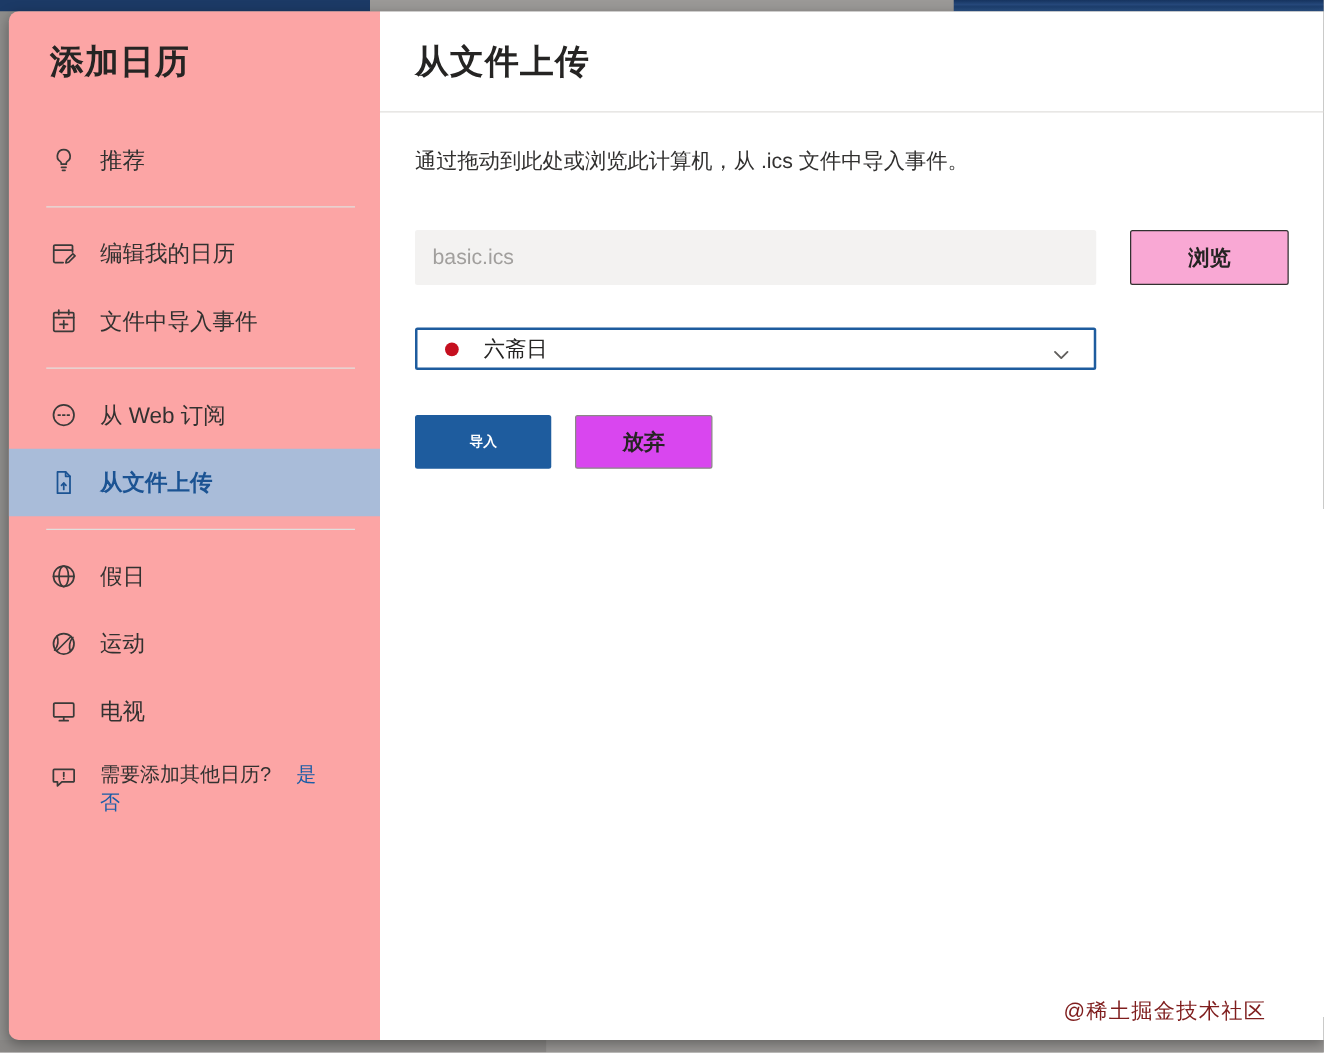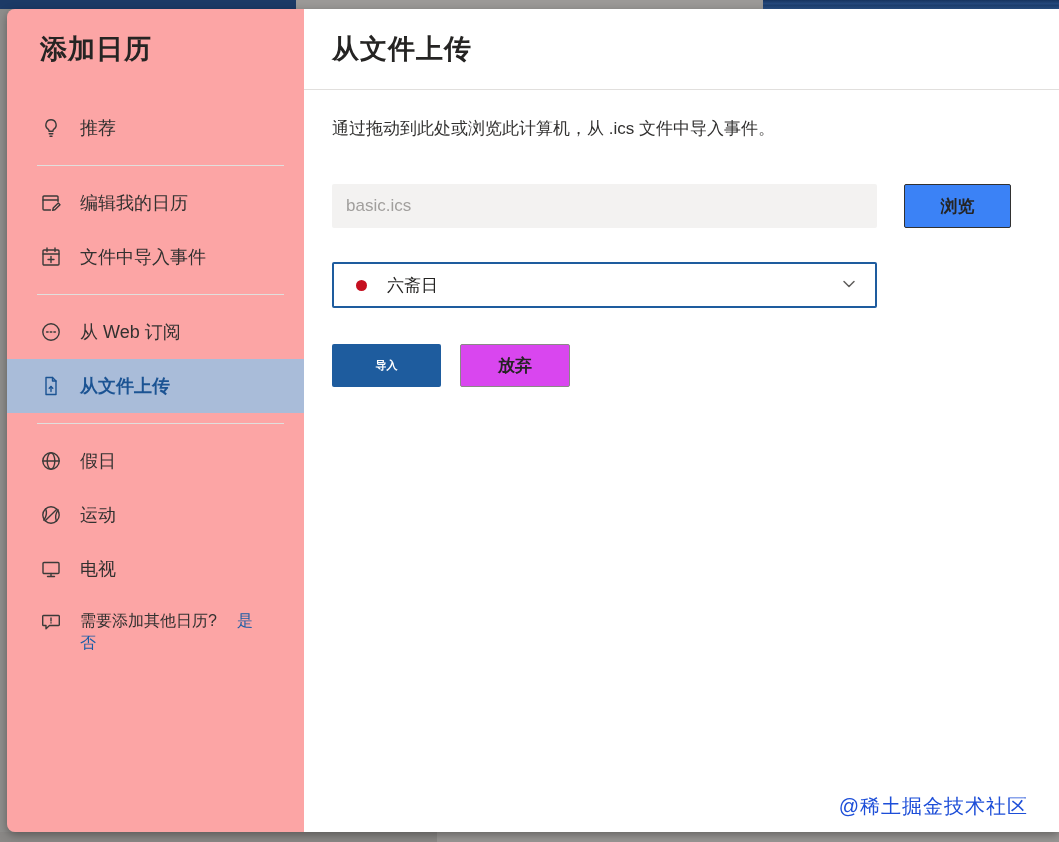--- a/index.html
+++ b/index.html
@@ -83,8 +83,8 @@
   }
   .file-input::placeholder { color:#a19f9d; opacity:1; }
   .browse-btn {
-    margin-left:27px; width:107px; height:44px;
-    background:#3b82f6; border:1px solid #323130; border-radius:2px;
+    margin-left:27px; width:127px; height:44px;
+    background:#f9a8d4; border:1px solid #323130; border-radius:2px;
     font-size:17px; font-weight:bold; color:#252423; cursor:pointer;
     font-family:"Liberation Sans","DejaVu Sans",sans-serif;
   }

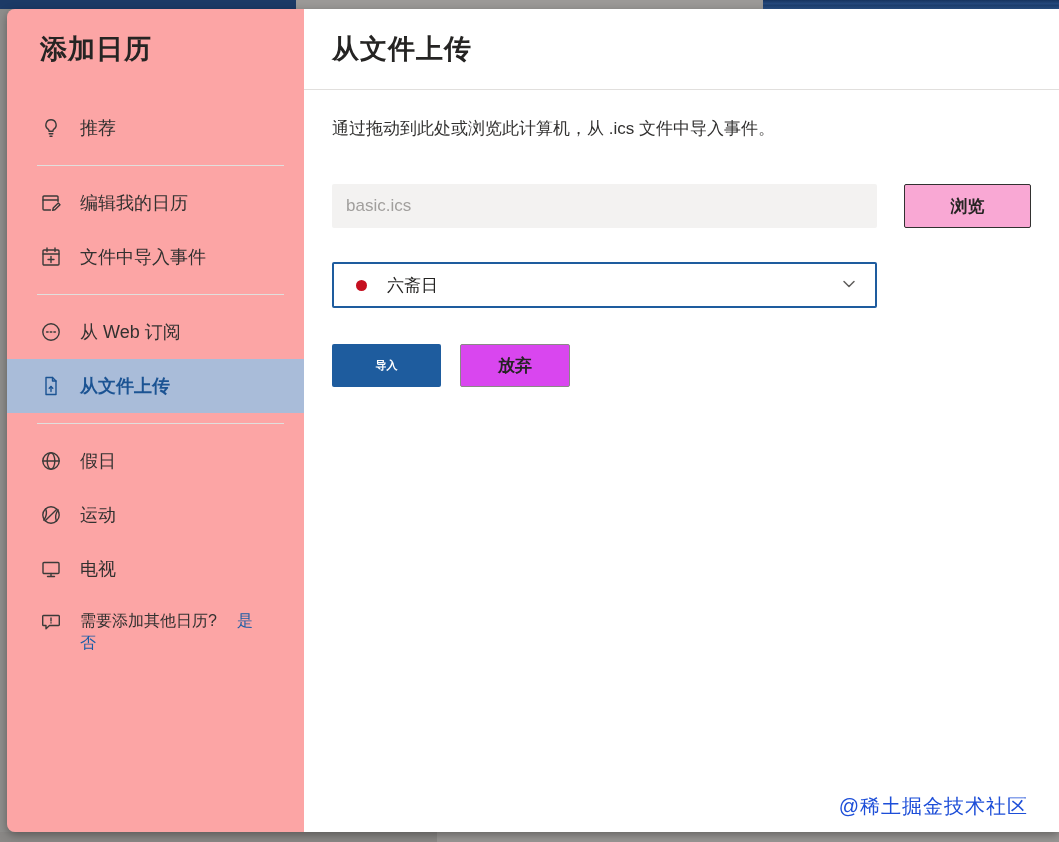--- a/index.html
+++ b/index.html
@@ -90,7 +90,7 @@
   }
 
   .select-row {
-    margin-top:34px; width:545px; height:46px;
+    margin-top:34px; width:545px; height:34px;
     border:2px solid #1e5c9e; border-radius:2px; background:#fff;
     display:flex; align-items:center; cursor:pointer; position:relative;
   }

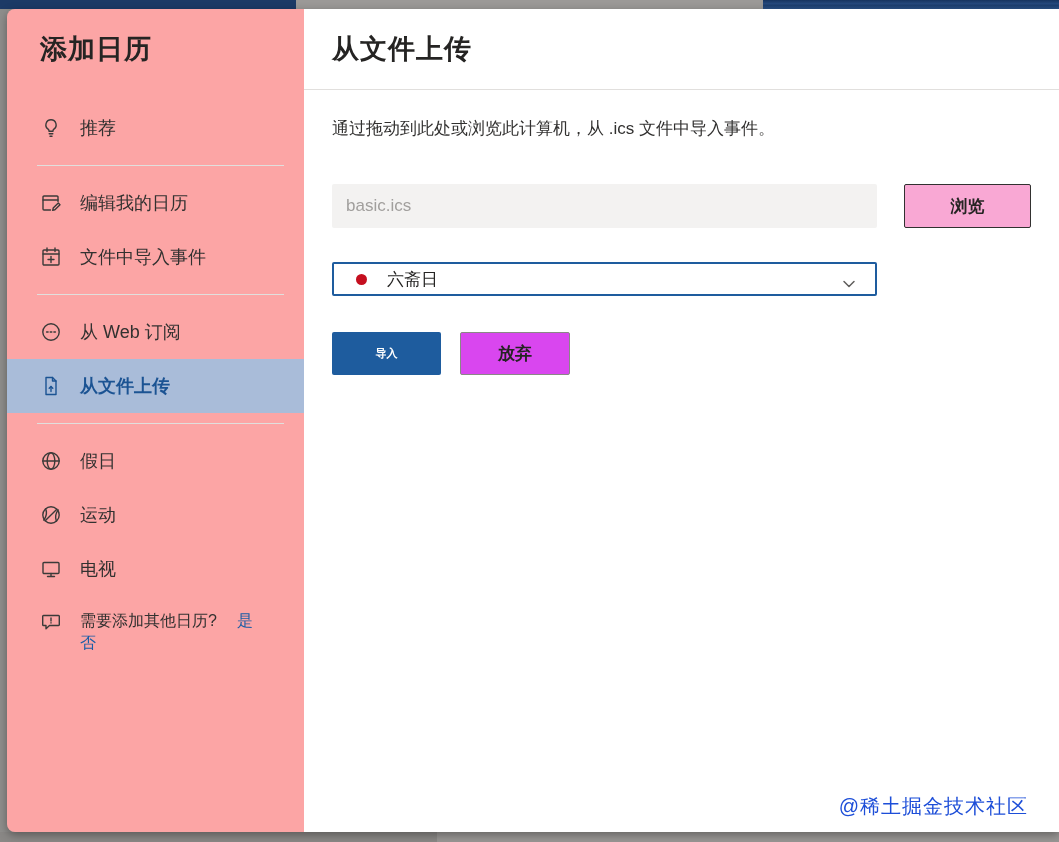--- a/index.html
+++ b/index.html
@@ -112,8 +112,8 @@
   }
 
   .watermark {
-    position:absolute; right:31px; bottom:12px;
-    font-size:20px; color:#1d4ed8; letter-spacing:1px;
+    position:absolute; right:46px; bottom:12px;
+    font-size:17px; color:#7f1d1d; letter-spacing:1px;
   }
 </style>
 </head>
******
Exercise goal
The answer should consist only of the lines above from the one with "font-size:17px; font-weight:bold; color:#252423;" through the one with "margin-top:34px; width:545px; height:34px;", repeated exactly, with no pictures among them.

Result
     font-size:17px; font-weight:bold; color:#252423; cursor:pointer;
     font-family:"Liberation Sans","DejaVu Sans",sans-serif;
   }

--- a/index.html
+++ b/index.html
@@ -90,7 +90,7 @@
   }
 
   .select-row {
-    margin-top:34px; width:545px; height:46px;
+    margin-top:34px; width:545px; height:34px;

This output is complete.